Exercise details | Go through the data and copy every line exactly, but not the images.

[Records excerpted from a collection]
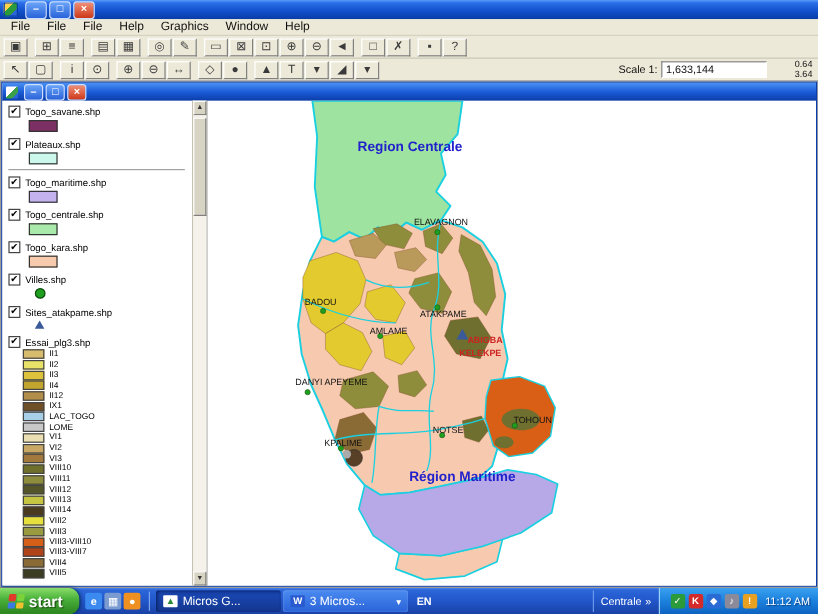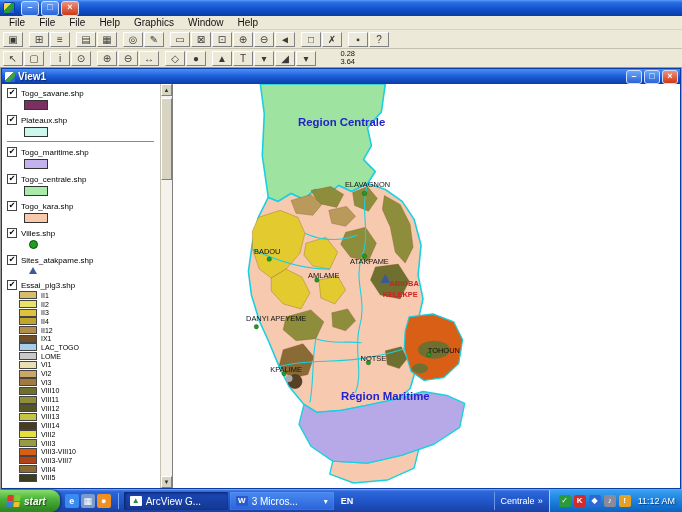--- a/index.html
+++ b/index.html
@@ -59,21 +59,21 @@
   .map-area{flex:1;background:#fff;position:relative}
   .map-area svg{position:absolute;inset:0;width:100%;height:100%}
   .mlabel{font-size:7.5px;fill:#111}
   .mlabel-red{font-size:7.5px;font-weight:bold}
   .rlabel{font-size:11.5px;font-weight:bold}
   
   .taskbar{position:absolute;left:0;right:0;bottom:0;height:22px;display:flex;align-items:center;
     background:linear-gradient(180deg,#4a80e8 0%,#2b66d8 8%,#2258cc 45%,#1941a5 100%)}
   .start{height:22px;display:flex;align-items:center;gap:4px;padding:0 14px 0 7px;border-radius:0 9px 9px 0;
     background:linear-gradient(180deg,#8ade6a 0%,#4cb33c 40%,#2f8a22 90%);
-    box-shadow:1px 0 3px #0a2a50;color:#fff;font-size:10px;font-weight:bold;font-style:italic;text-shadow:1px 1px 1px #1a4a10}
+    box-shadow:1px 0 3px #0a2a50;color:#fff;font-size:13px;font-weight:bold;text-shadow:1px 1px 1px #1a4a10}
   .start-flag{width:13px;height:12px;display:grid;grid-template:1fr 1fr / 1fr 1fr;gap:1px;transform:skewX(-8deg)}
   .start-flag div{border-radius:1px}
   .qlaunch{display:flex;align-items:center;gap:2px;padding:0 5px}
   .qicon{width:14px;height:14px;border-radius:2px;font-size:9px;font-weight:bold;color:#fff;text-align:center;line-height:14px}
   .ql-div{width:2px;height:16px;border-left:1px solid #7aa6f0;margin:0 2px}
   .taskbtn{height:18px;margin:0 1px;display:flex;align-items:center;gap:4px;padding:0 6px;width:92px;border-radius:2px;
     background:linear-gradient(#4a8af0,#2a63d8);box-shadow:inset 0 0 1px #a8c8ff;color:#fff;font-size:10px;white-space:nowrap;overflow:hidden}
   .taskbtn.active{background:linear-gradient(#1b49b8,#14378f);box-shadow:inset 1px 1px 3px #081f60}
   .ticon{width:12px;height:10px;border-radius:1px;flex:none;font-size:8px;line-height:10px;text-align:center;font-weight:bold}
   .task-chev{font-size:8px;margin-left:auto}
@@ -172,31 +172,34 @@
       <button class="tbtn" style="margin-left: 5px;">▲</button>
 
       <button class="tbtn">T</button>
 
       <button class="tbtn">▾</button>
 
       <button class="tbtn">◢</button>
 
       <button class="tbtn">▾</button>
     </div>
+  <div class="scale-area">
+    <span>Scale 1:</span>
+    <span class="scale-box">1,633,144</span>
+  </div>
   <div class="coords">
-    <div>0.28</div>
+    <div>0.64</div>
     <div>3.64</div>
   </div>
 </div>
 
 <div class="workspace">
   <div class="view-window">
     <div class="view-titlebar">
       <div class="view-icon"></div>
-      <span class="view-title-text">View1</span>
       <span class="winbtn">–</span>
       <span class="winbtn">□</span>
       <span class="winbtn close">×</span>
     </div>
     <div class="view-body">
 
       <div class="toc">
         <div class="toc-list">
 
           <div>
@@ -475,21 +478,21 @@
       <span class="qicon" style="background: rgb(58, 138, 240);">e</span>
 
       <span class="qicon" style="background: rgb(122, 154, 208);">▦</span>
 
       <span class="qicon" style="background: rgb(240, 144, 32);">●</span>
     </div>
   <div class="ql-div"></div>
 
   <div class="taskbtn active">
     <span class="ticon" style="background:#ffffff;color:#2a8a3a">▲</span>
-    <span>ArcView G...</span>
+    <span>Micros G...</span>
   </div>
   <div class="taskbtn">
     <span class="ticon" style="background:#2a5ad0;color:#fff">W</span>
     <span>3 Micros...</span>
     <span class="task-chev">▾</span>
   </div>
 
   <span class="lang">EN</span>
 
   <div class="desktopbar">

Exercise output |
--- a/index.html
+++ b/index.html
@@ -59,21 +59,21 @@
   .map-area{flex:1;background:#fff;position:relative}
   .map-area svg{position:absolute;inset:0;width:100%;height:100%}
   .mlabel{font-size:7.5px;fill:#111}
   .mlabel-red{font-size:7.5px;font-weight:bold}
   .rlabel{font-size:11.5px;font-weight:bold}
   
   .taskbar{position:absolute;left:0;right:0;bottom:0;height:22px;display:flex;align-items:center;
     background:linear-gradient(180deg,#4a80e8 0%,#2b66d8 8%,#2258cc 45%,#1941a5 100%)}
   .start{height:22px;display:flex;align-items:center;gap:4px;padding:0 14px 0 7px;border-radius:0 9px 9px 0;
     background:linear-gradient(180deg,#8ade6a 0%,#4cb33c 40%,#2f8a22 90%);
-    box-shadow:1px 0 3px #0a2a50;color:#fff;font-size:10px;font-weight:bold;font-style:italic;text-shadow:1px 1px 1px #1a4a10}
+    box-shadow:1px 0 3px #0a2a50;color:#fff;font-size:13px;font-weight:bold;text-shadow:1px 1px 1px #1a4a10}
   .start-flag{width:13px;height:12px;display:grid;grid-template:1fr 1fr / 1fr 1fr;gap:1px;transform:skewX(-8deg)}
   .start-flag div{border-radius:1px}
   .qlaunch{display:flex;align-items:center;gap:2px;padding:0 5px}
   .qicon{width:14px;height:14px;border-radius:2px;font-size:9px;font-weight:bold;color:#fff;text-align:center;line-height:14px}
   .ql-div{width:2px;height:16px;border-left:1px solid #7aa6f0;margin:0 2px}
   .taskbtn{height:18px;margin:0 1px;display:flex;align-items:center;gap:4px;padding:0 6px;width:92px;border-radius:2px;
     background:linear-gradient(#4a8af0,#2a63d8);box-shadow:inset 0 0 1px #a8c8ff;color:#fff;font-size:10px;white-space:nowrap;overflow:hidden}
   .taskbtn.active{background:linear-gradient(#1b49b8,#14378f);box-shadow:inset 1px 1px 3px #081f60}
   .ticon{width:12px;height:10px;border-radius:1px;flex:none;font-size:8px;line-height:10px;text-align:center;font-weight:bold}
   .task-chev{font-size:8px;margin-left:auto}
@@ -172,31 +172,34 @@
       <button class="tbtn" style="margin-left: 5px;">▲</button>
 
       <button class="tbtn">T</button>
 
       <button class="tbtn">▾</button>
 
       <button class="tbtn">◢</button>
 
       <button class="tbtn">▾</button>
     </div>
+  <div class="scale-area">
+    <span>Scale 1:</span>
+    <span class="scale-box">1,633,144</span>
+  </div>
   <div class="coords">
-    <div>0.28</div>
+    <div>0.64</div>
     <div>3.64</div>
   </div>
 </div>
 
 <div class="workspace">
   <div class="view-window">
     <div class="view-titlebar">
       <div class="view-icon"></div>
-      <span class="view-title-text">View1</span>
       <span class="winbtn">–</span>
       <span class="winbtn">□</span>
       <span class="winbtn close">×</span>
     </div>
     <div class="view-body">
 
       <div class="toc">
         <div class="toc-list">
 
           <div>
@@ -475,21 +478,21 @@
       <span class="qicon" style="background: rgb(58, 138, 240);">e</span>
 
       <span class="qicon" style="background: rgb(122, 154, 208);">▦</span>
 
       <span class="qicon" style="background: rgb(240, 144, 32);">●</span>
     </div>
   <div class="ql-div"></div>
 
   <div class="taskbtn active">
     <span class="ticon" style="background:#ffffff;color:#2a8a3a">▲</span>
-    <span>ArcView G...</span>
+    <span>Micros G...</span>
   </div>
   <div class="taskbtn">
     <span class="ticon" style="background:#2a5ad0;color:#fff">W</span>
     <span>3 Micros...</span>
     <span class="task-chev">▾</span>
   </div>
 
   <span class="lang">EN</span>
 
   <div class="desktopbar">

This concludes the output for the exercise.